Runtime syscall filtering is the part of container security that almost nobody talks about because it's invisible when it works and catastrophic when it doesn't.


What Are We Actually Talking About?

seccomp (Secure Computing Mode) is a Linux kernel feature that lets you define an allowlist (or denylist) of syscalls a process is permitted to make. Anything outside that list? The kernel kills the process or returns an error — before the syscall even executes.

AppArmor is a Linux Security Module that enforces mandatory access control via profiles. Where seccomp cares about what operations (syscalls) a process can invoke, AppArmor cares about what resources it can touch — files, network sockets, capabilities.

Together they form a defence-in-depth layer that lives at the OS level, outside your application code. No library, no runtime, no language runtime can bypass them.

Docker and containerd both ship a default seccomp profile that blocks ~44 dangerous syscalls — things like ptrace, reboot, kexec_load. That default is decent. The problem is most people assume it's enough and never go further.

It isn't.


Writing a Custom seccomp Profile

The default profile allows strace to attach to your process. It allows unshare. For a production Node.js API, you need roughly 60-80 syscalls. The default allowlist permits ~300.
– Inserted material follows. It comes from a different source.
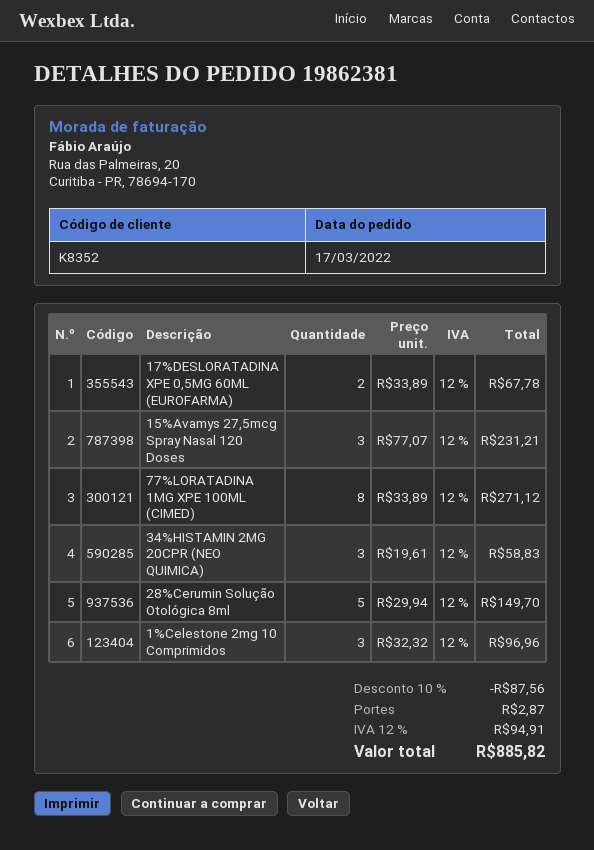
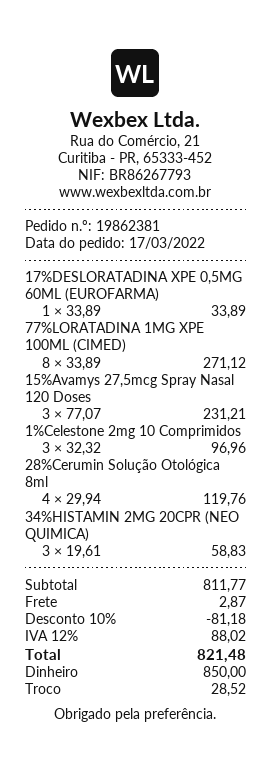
17%DESLORATADINA XPE 0,5MG 60ML (EUROFARMA): 2 x 33.89 = 67.78 -> 1 x 33.89 = 33.89
28%Cerumin Solução Otológica 8ml: 5 x 29.94 = 149.70 -> 4 x 29.94 = 119.76
discount: 10% = 87.56 -> 10% = 81.18
tax: 12% = 94.91 -> 12% = 88.02
total: 885.82 -> 821.48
Here's a minimal seccomp profile for a Node.js HTTP server:

{
  "defaultAction": "SCMP_ACT_ERRNO",
  "architectures": ["SCMP_ARCH_X86_64", "SCMP_ARCH_AARCH64"],
  "syscalls": [
    {
      "names": [
        "accept4", "bind", "brk", "clone", "close", "connect",
        "epoll_create1", "epoll_ctl", "epoll_wait", "execve",
        "exit_group", "fcntl", "fstat", "futex", "getdents64",
        "getpid", "gettid", "gettimeofday", "listen", "mmap",
        "mprotect", "munmap", "nanosleep", "openat", "pipe2",
        "poll", "read", "recvfrom", "recvmsg", "rt_sigaction",
        "rt_sigprocmask", "rt_sigreturn", "sendmsg", "sendto",
        "set_robust_list", "setsockopt", "socket", "stat",
        "uname", "write", "writev"
      ],
      "action": "SCMP_ACT_ALLOW"
    }
  ]
}

Apply it in Docker:

docker run \
  --security-opt seccomp=./node-api-seccomp.json \
  my-api:latest

Or in a Kubernetes pod spec:

apiVersion: v1
kind: Pod
spec:
  securityContext:
    seccompProfile:
      type: Localhost
      localhostProfile: profiles/node-api-seccomp.json
  containers:
    - name: api
      image: my-api:latest
      securityContext:
        allowPrivilegeEscalation: false
        readOnlyRootFilesystem: true
        runAsNonRoot: true
        runAsUser: 1000

How do you figure out what syscalls your app actually needs? Run the container with strace -f -e trace=all in a dev environment and filter the output. Or — and this is what we do at Cubet for anything security-sensitive — use seccomp-bpf in log mode first, let the app run through its full startup and request cycle, then tighten based on what was logged.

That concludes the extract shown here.